SARS-CoV-2 si diffonde facilmente tra le persone, che mostrino sintomi o meno. Col tempo, il virus si è adattato ai suoi ospiti umani, portando all'emergere di nuove versioni del virus che sono più contagiose o che possono evitare la risposta immunitaria. Man mano che il virus evolve, gli esperti di salute classificano queste nuove versioni in due gruppi principali: Varianti di Interesse (VOI) e Varianti Di Preoccupazione (VOC).
Anche se sono stati sviluppati vaccini e le campagne hanno ridotto il numero di casi e malattie gravi, SARS-CoV-2 continua a diffondersi e a cambiare in nuove linee. Alcuni di questi nuovi ceppi possono infettare persone già malate o vaccinate, evidenziando la continua sfida di gestire il COVID-19.

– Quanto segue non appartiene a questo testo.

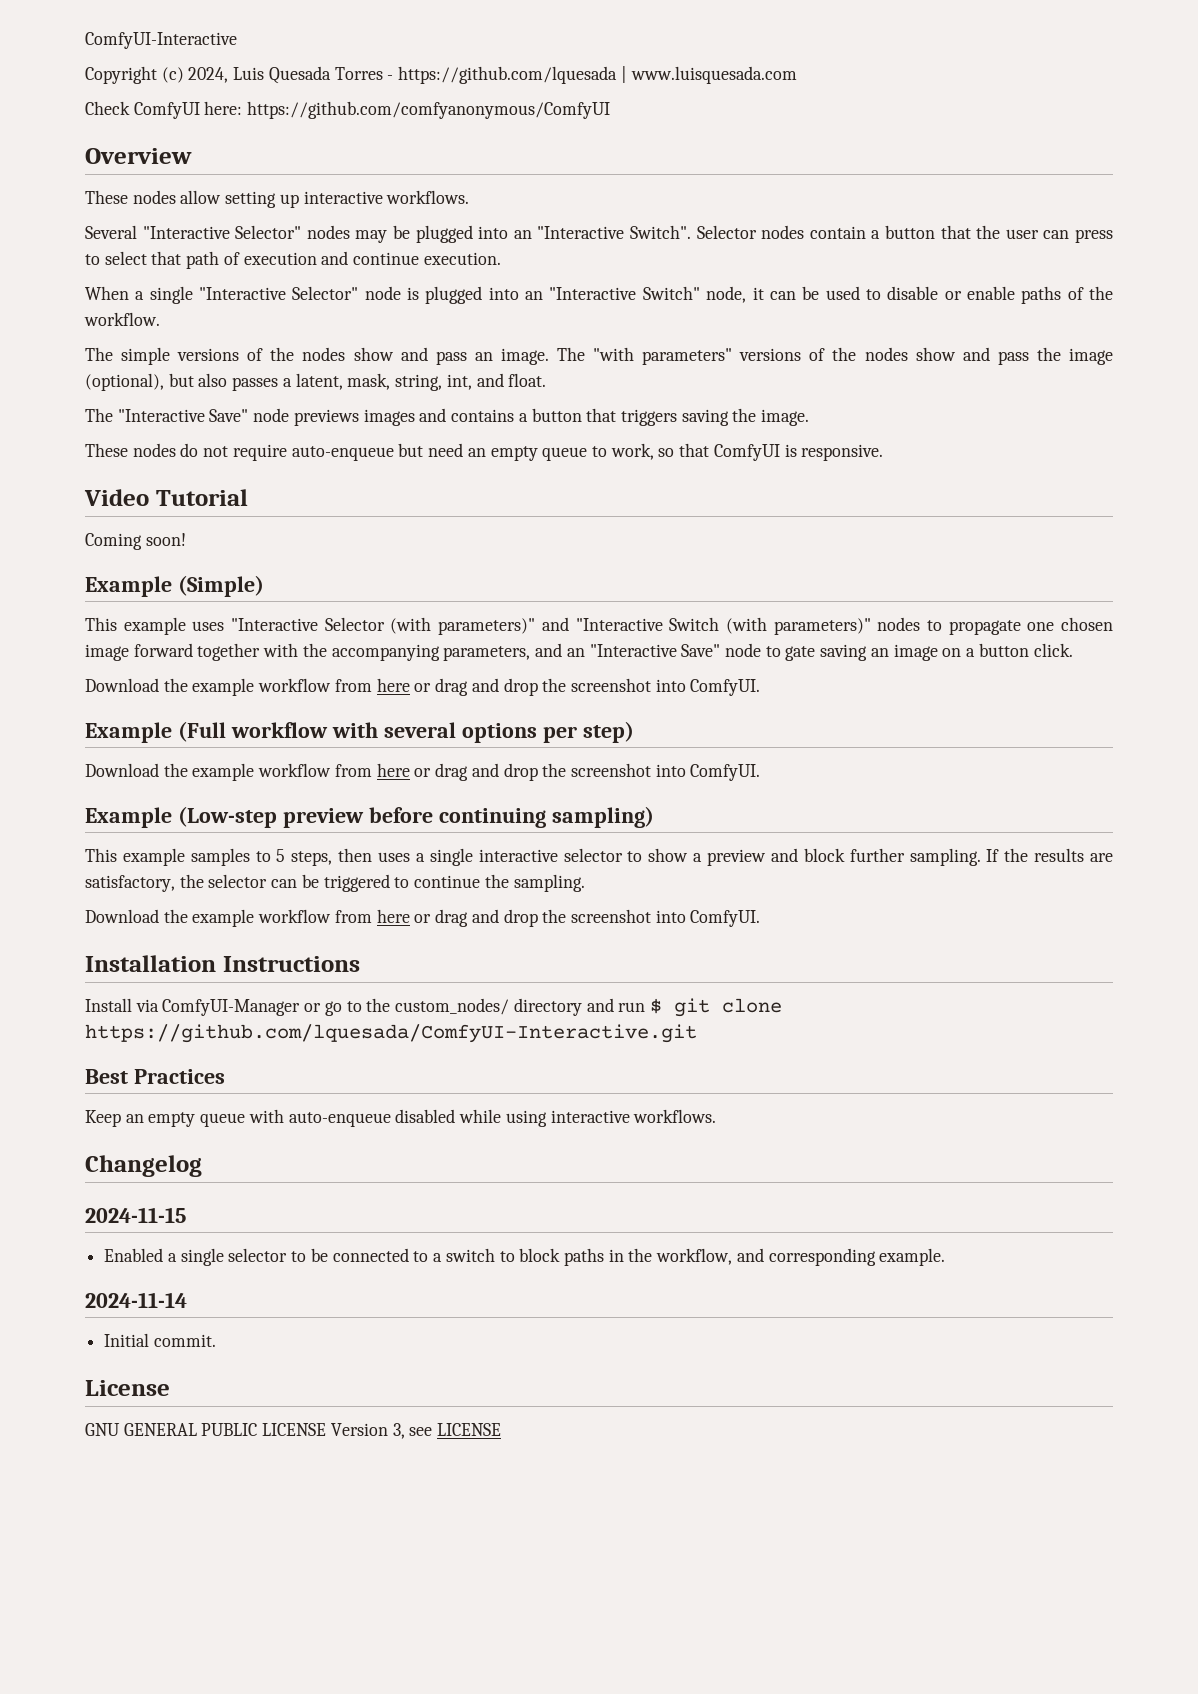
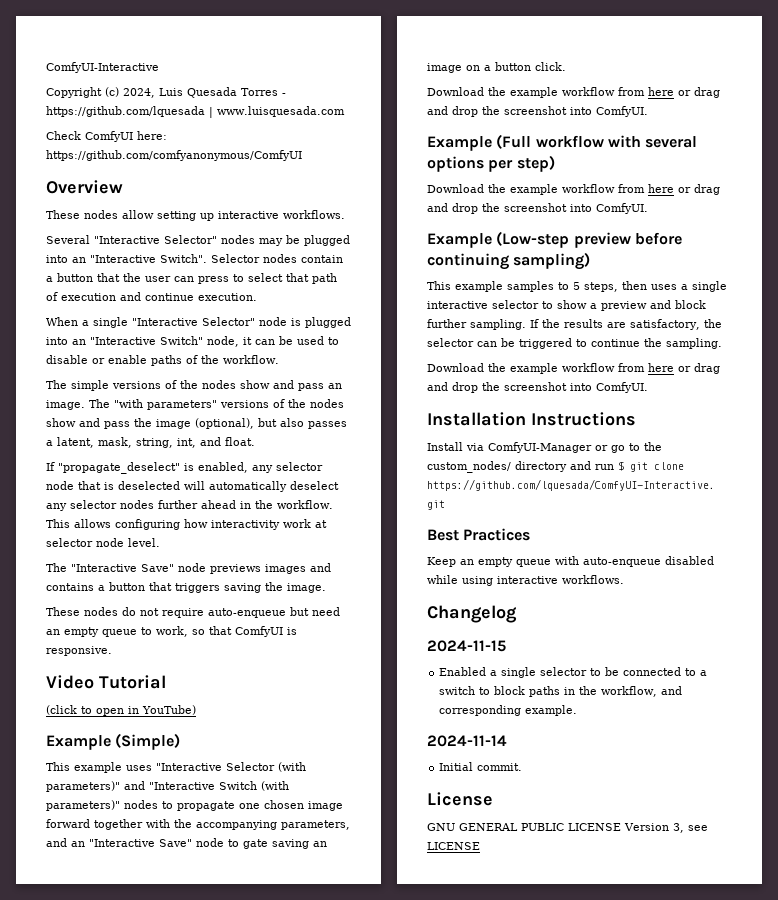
+ If "propagate_deselect" is enabled, any selector node that is deselected will automatically deselect any selector nodes further ahead in the workflow. This allows configuring how interactivity work at selector node level.
- Coming soon!
+ (click to open in YouTube)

L'emergere di varianti diverse è stato tracciato attraverso la Sorveglianza Genomica, che implica lo studio del materiale genetico del virus. In Brasile, vari gruppi di ricerca hanno lavorato per capire come diverse linee di SARS-CoV-2 siano emerse e si siano diffuse nel paese.
In questo studio, l'attenzione era rivolta allo stato del Rio Grande do Sul, che ha una vasta area geografica e una popolazione diversificata. L'obiettivo era caratterizzare la circolazione di diverse linee di SARS-CoV-2 durante i primi due anni e mezzo di pandemia. I ricercatori hanno raccolto campioni da diverse città del Rio Grande do Sul e hanno sequenziato il materiale genetico del virus per identificare varie linee.
Da giugno 2020 a luglio 2022, sono stati sequenziati un totale di 1.480 genomi, catturando diverse varianti, tra cui Gamma, Delta e Omicron. I risultati sono importanti in quanto possono informare le misure di salute pubblica durante future ondate di COVID-19.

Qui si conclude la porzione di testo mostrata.